Albertosaurus
Albertosaurus was a large theropod dinosaur that lived during the Late Cretaceous period, approximately 100 to 66 million years ago, and is known for being one of the largest carnivores of its time. This dinosaur, weighing up to 2,500 kilograms (5,500 lbs) and measuring over 8 meters (26 feet) in length, was lighter and faster than its more famous relative, Tyrannosaurus rex. Fossil evidence suggests that Albertosaurus may have exhibited pack behavior, as indicated by the discovery of multiple individuals in a single bonebed, leading researchers to theorize about cooperative hunting strategies.
Albertosaurus was a member of the tyrannosaurid family and shared characteristics such as a large head, strong jaws, and sharp teeth designed for gripping and tearing prey.

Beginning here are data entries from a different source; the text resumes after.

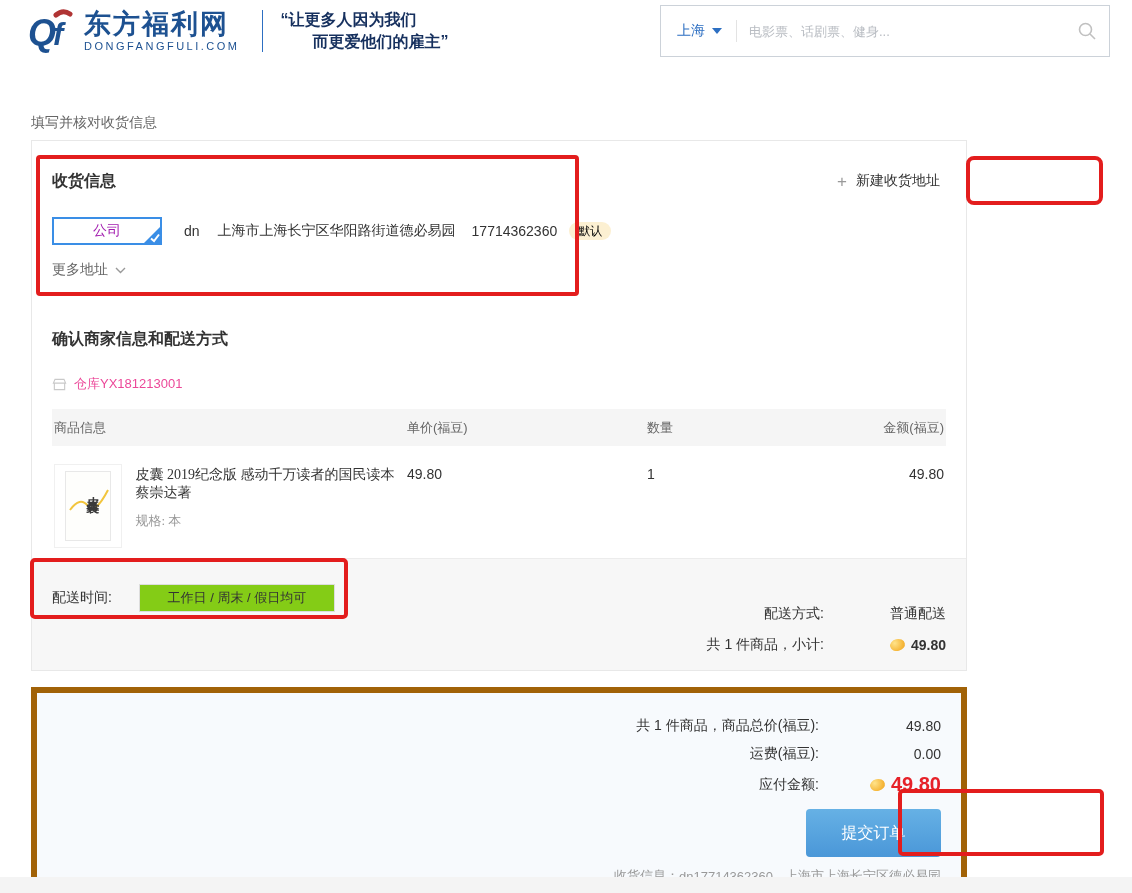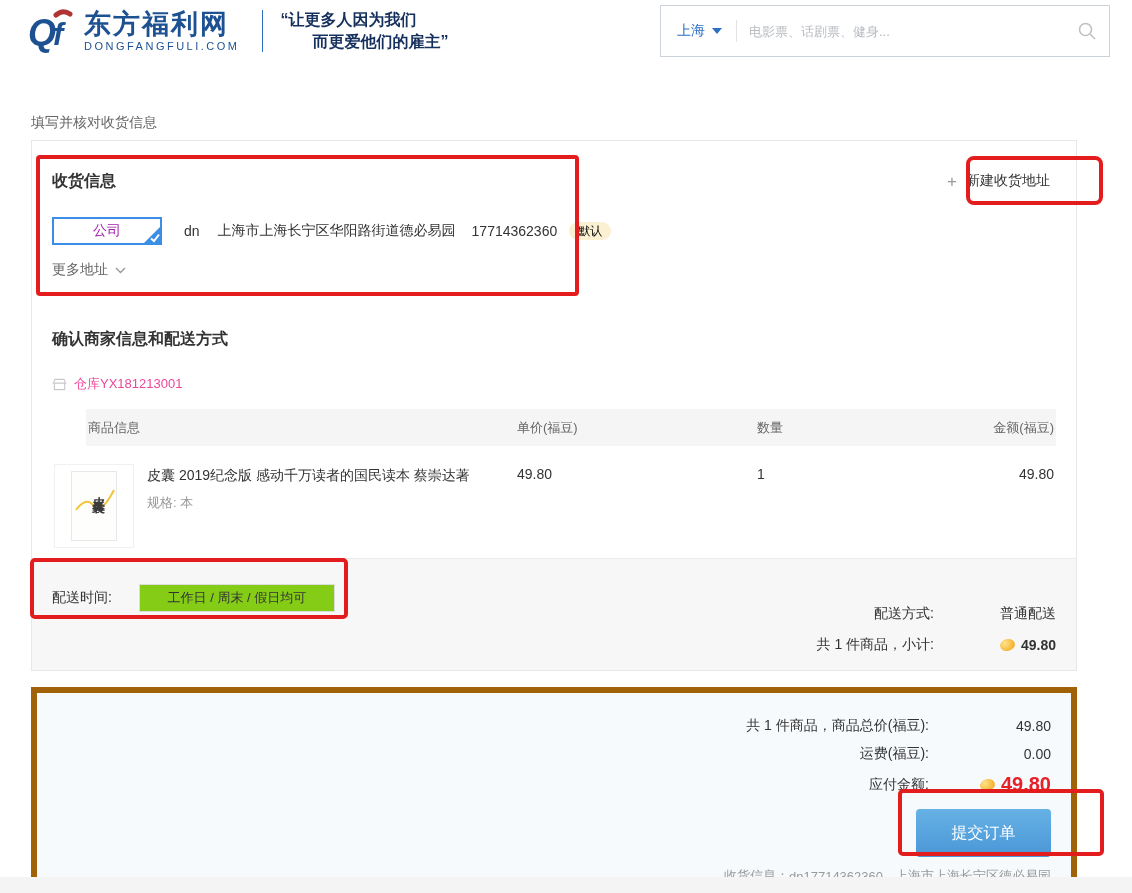"收货信息" .main { width: 1046px -> 936px }
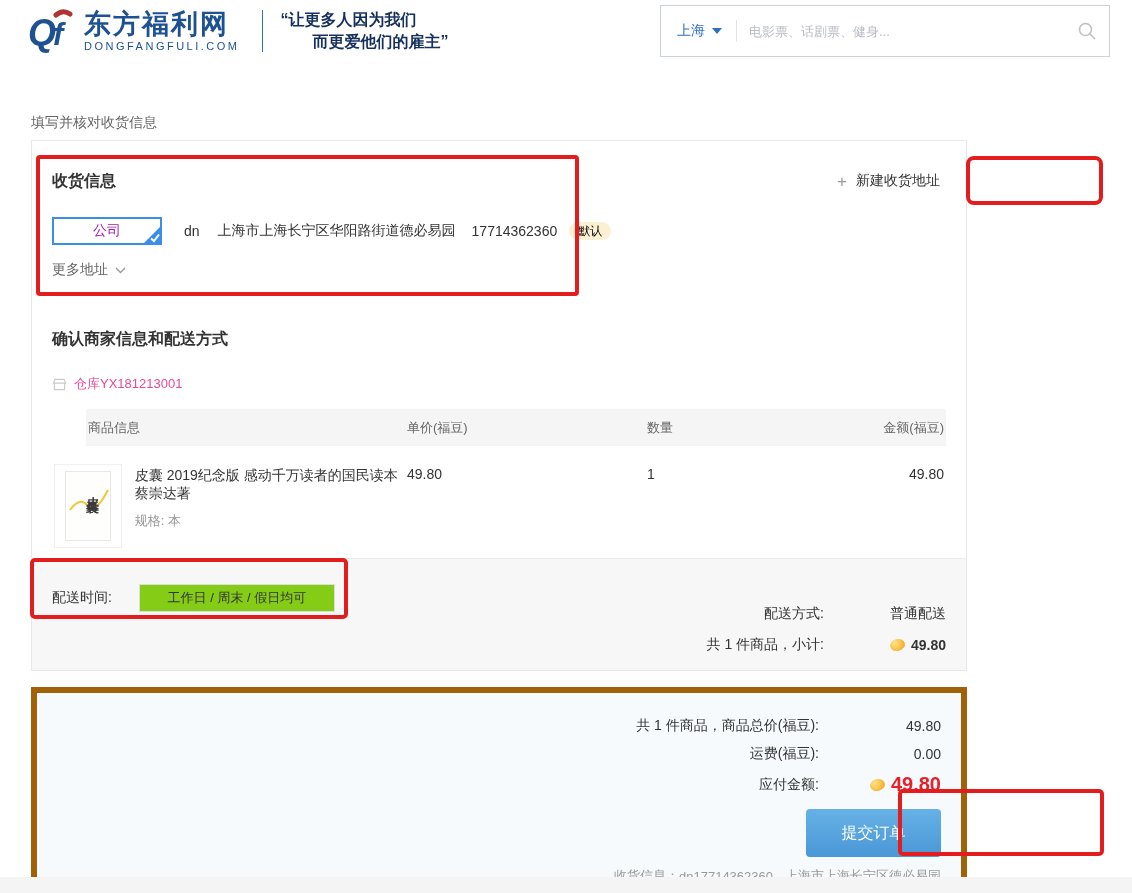"商品信息" .t-head { margin-left: 34px -> none }
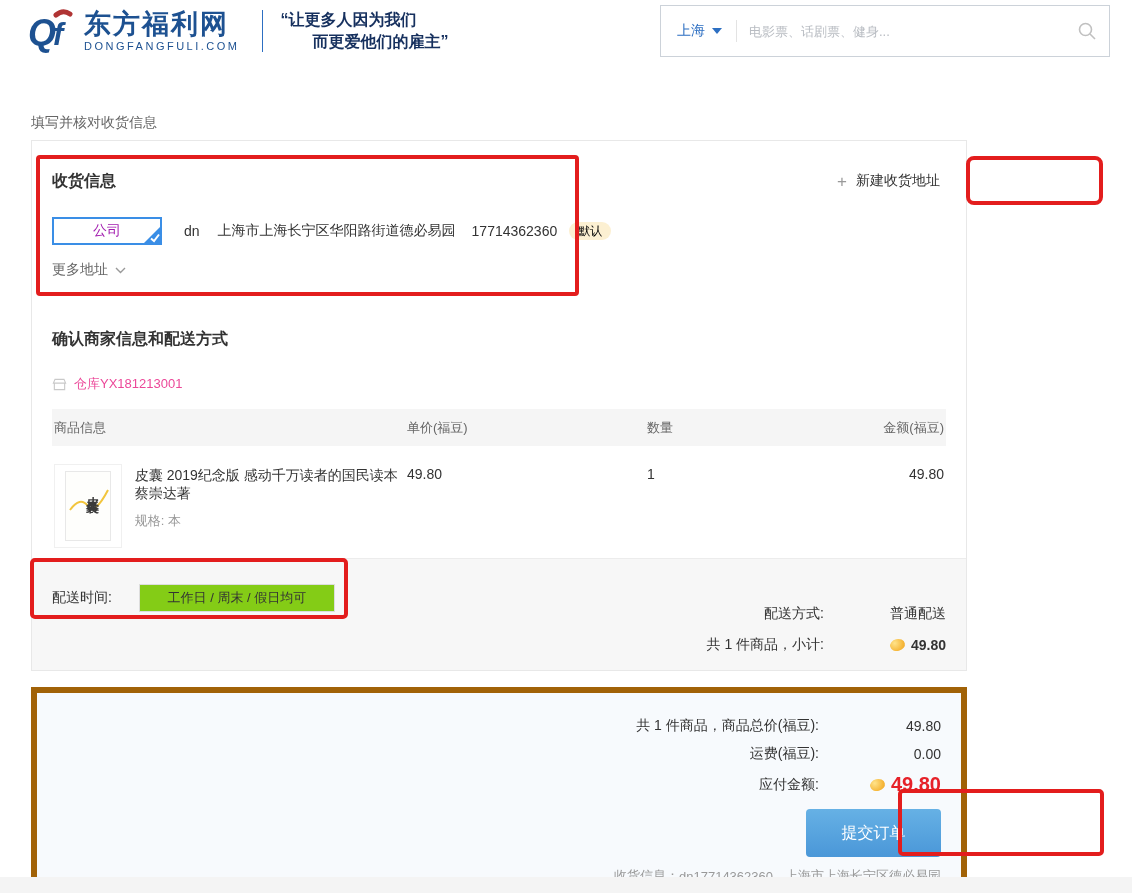"皮囊 2019纪念版 感动千万读者的国民读本 蔡崇达著" .product-cell { font-family: none -> Liberation Serif, serif }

Its diet likely consisted of other dinosaurs, including hadrosaurs and ceratopsians, and it may have served as both an active hunter and a scavenger. Fossils of Albertosaurus have been primarily found in western North America, where it lived in forested river valleys amidst a diverse ecosystem.
The understanding of Albertosaurus also includes insights into its cognitive abilities, as it was considered to possess a relatively high level of intelligence for dinosaurs. The first Albertosaurus fossils were discovered in Canada in the late 19th century, and ongoing research continues to provide valuable information about its biology and behavior.
Albertosaurus
Kingdom: Animalia
Phylum: Chordota
Class: Reptilia
Order: Saurischia
Family: Tyrannosauridae
Genus:Albertosaurus
Species:Albertosaurus sarcophagus
Introduction
Although tyrannosaurids such as Albertosaurus and Tyrannosaurus existed during the Late Cretaceous period (100–66 million years ago), Albertosaurus went extinct millions of years earlier than Tyrannosaurus.
Albertosaurus was a large and formidable predator that roamed the earth some 10 million years before its more famous cousin, Tyrannosaurus. Although it was the largest carnivore to exist when it was alive, it was lighter and faster than the massive Tyrannosaurus. Fossil finds of Albertosaurus have provided very strong evidence to suggest that this species was a pack predator.
Classification
Scientists use two primary methods to organize animals into different groups. Linnaean taxonomy groups organisms in a hierarchical fashion according to overall physical similarity, while an alternate system called “cladistics” attempts to create groups that better reflect the evolutionary relationships between species.
Under the Linnaean system, dinosaurs are divided into one of two orders: Ornithischia (or bird-hipped dinosaurs) and Saurischia (or lizard-hipped dinosaurs). While it may seem logical to assume today's avian dinosaurs (birds) are descendents of the bird-hipped dinosaurs, it is actually from the lizard-hipped dinosaurs that modern-day birds evolved. Scientifically, this is known as convergent evolution, whereby the backward pointing pubis seen in ornithischian dinosaurs and birds actually evolved separately.
The Saurischia order comprises two major groups—the large herbivorous Sauropoda species and the Theropoda species. The bipedal theropods, which include Albertosaurus, are among the most diverse and oldest known dinosaurs, first appearing during the Late Triassic period about 230 million years ago. Although generally considered to be carnivorous, recent evidence has suggested that certain species within this group had a much more varied, even herbivorous, diet.
A cladistic analysis places Albertosaurus into the tetanurae clade. The largest and most advanced theropod clade, it first appeared in the fossil record during the Early or Middle Jurassic period (201.6–161 million years ago). The tetanurae are characterized by their “stiff tails” and are considered more closely related to birds than to ceratosaurs, including dinosaurs within the coelurosauria. Coelurosaurian species are further divided to include the Tyrannosauridae family, in which both Tyrannosaurus and Albertosaurus are located. Albertosaurus is, however, more closely related to Gorgosaurus, which is located in the subfamily albertosaurinae with Albertosaurus. There is significant debate, however, as to whether Gorgosaurus is a species in its own right or whether the specimens found are, in fact, juvenile Albertosaurus.
Anatomy
Albertosaurus weighed up to 2,500 kilograms (5,500 lbs) and reached more than 8 meters (26 feet) in length. Albertosaurus was the largest carnivore of its time, although considerably lighter and swifter than its well-recognized relative, Tyrannosaurus. Despite this smaller stature, it still possessed the large head, impressive jaw, deep-chest, and thick, tapering tail characteristics of the theropod dinosaurs. It had at least fourteen teeth in its lower jaw and seventeen in its upper jaw, which were long, sharp, and serrated and useful for tearing apart its prey.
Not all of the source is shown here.